The output should be exactly the lines from the one containing "[145,180,188,189] ConEmu ->" through the last line of the records, and only those.

#### [Version difference data]
- Opening Delimiter -
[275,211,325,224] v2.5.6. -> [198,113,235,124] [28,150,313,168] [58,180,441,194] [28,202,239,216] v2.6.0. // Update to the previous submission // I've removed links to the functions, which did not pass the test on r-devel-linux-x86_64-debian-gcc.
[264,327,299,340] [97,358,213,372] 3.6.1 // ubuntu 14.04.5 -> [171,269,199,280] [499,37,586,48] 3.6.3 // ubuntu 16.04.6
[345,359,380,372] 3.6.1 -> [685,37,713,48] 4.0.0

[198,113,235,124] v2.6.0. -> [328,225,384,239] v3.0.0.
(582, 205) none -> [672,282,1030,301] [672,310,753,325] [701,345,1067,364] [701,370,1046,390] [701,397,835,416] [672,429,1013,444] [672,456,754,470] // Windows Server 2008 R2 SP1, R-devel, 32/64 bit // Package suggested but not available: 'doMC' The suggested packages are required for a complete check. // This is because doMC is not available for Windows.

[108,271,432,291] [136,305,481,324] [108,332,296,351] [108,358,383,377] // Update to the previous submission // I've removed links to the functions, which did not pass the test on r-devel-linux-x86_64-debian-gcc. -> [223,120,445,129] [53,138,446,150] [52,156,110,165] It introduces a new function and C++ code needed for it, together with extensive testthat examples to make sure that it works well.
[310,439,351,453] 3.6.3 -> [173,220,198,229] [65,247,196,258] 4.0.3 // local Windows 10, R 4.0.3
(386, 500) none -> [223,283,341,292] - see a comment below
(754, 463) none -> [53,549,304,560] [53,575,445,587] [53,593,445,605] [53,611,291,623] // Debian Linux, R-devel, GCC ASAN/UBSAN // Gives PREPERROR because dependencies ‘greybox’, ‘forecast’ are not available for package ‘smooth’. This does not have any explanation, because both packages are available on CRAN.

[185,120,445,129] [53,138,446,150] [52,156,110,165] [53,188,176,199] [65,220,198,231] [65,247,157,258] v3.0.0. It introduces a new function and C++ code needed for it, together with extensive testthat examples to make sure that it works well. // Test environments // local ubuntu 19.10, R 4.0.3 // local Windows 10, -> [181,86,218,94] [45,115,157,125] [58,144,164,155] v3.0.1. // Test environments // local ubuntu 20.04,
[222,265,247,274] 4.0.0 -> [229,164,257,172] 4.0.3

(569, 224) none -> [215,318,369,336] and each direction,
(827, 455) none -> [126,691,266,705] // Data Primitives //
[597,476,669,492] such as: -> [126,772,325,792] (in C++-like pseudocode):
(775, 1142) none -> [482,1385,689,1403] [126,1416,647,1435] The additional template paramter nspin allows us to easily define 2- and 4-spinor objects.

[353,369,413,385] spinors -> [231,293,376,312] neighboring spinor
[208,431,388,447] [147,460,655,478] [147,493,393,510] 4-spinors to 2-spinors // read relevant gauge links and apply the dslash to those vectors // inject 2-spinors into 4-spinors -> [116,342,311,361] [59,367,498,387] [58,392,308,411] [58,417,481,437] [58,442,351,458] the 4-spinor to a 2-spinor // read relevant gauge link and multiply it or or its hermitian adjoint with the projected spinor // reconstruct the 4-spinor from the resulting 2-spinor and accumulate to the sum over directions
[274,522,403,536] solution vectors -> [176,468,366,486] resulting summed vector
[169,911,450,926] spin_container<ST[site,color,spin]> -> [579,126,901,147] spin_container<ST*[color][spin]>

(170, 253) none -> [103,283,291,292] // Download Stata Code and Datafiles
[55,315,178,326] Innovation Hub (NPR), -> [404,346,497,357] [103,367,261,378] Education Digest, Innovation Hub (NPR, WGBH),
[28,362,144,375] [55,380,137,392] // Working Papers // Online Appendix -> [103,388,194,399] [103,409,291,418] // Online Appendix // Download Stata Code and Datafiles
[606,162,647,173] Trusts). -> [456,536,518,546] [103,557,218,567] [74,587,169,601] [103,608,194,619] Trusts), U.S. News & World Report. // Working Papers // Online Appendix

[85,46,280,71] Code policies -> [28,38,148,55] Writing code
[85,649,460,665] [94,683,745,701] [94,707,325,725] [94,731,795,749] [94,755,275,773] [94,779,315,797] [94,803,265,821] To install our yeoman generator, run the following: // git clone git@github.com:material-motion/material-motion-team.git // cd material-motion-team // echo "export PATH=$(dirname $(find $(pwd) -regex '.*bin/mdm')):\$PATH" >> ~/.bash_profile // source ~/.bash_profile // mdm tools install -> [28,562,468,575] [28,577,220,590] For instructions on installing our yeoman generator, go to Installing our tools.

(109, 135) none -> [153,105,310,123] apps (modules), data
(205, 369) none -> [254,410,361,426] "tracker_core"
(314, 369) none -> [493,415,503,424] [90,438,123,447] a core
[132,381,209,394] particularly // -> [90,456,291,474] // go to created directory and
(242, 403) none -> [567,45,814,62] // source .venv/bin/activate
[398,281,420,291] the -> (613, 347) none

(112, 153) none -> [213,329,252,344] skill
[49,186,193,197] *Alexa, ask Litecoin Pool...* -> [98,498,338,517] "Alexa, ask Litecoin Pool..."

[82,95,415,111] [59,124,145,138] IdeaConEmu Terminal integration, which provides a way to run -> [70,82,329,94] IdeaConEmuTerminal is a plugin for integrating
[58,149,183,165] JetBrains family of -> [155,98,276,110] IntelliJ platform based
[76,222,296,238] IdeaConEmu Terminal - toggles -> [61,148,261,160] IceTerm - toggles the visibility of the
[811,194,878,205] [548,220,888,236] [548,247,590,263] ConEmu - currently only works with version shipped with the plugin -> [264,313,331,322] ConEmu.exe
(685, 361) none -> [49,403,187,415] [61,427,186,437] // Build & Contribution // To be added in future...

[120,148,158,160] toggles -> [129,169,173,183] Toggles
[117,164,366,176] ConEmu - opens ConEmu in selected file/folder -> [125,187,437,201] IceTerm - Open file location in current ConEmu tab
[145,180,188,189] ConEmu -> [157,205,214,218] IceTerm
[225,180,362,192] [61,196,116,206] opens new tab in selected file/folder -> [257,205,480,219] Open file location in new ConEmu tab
- Closing Delimiter -
#### [Output of the exercise]
[145,180,188,189] ConEmu -> [157,205,214,218] IceTerm
[225,180,362,192] [61,196,116,206] opens new tab in selected file/folder -> [257,205,480,219] Open file location in new ConEmu tab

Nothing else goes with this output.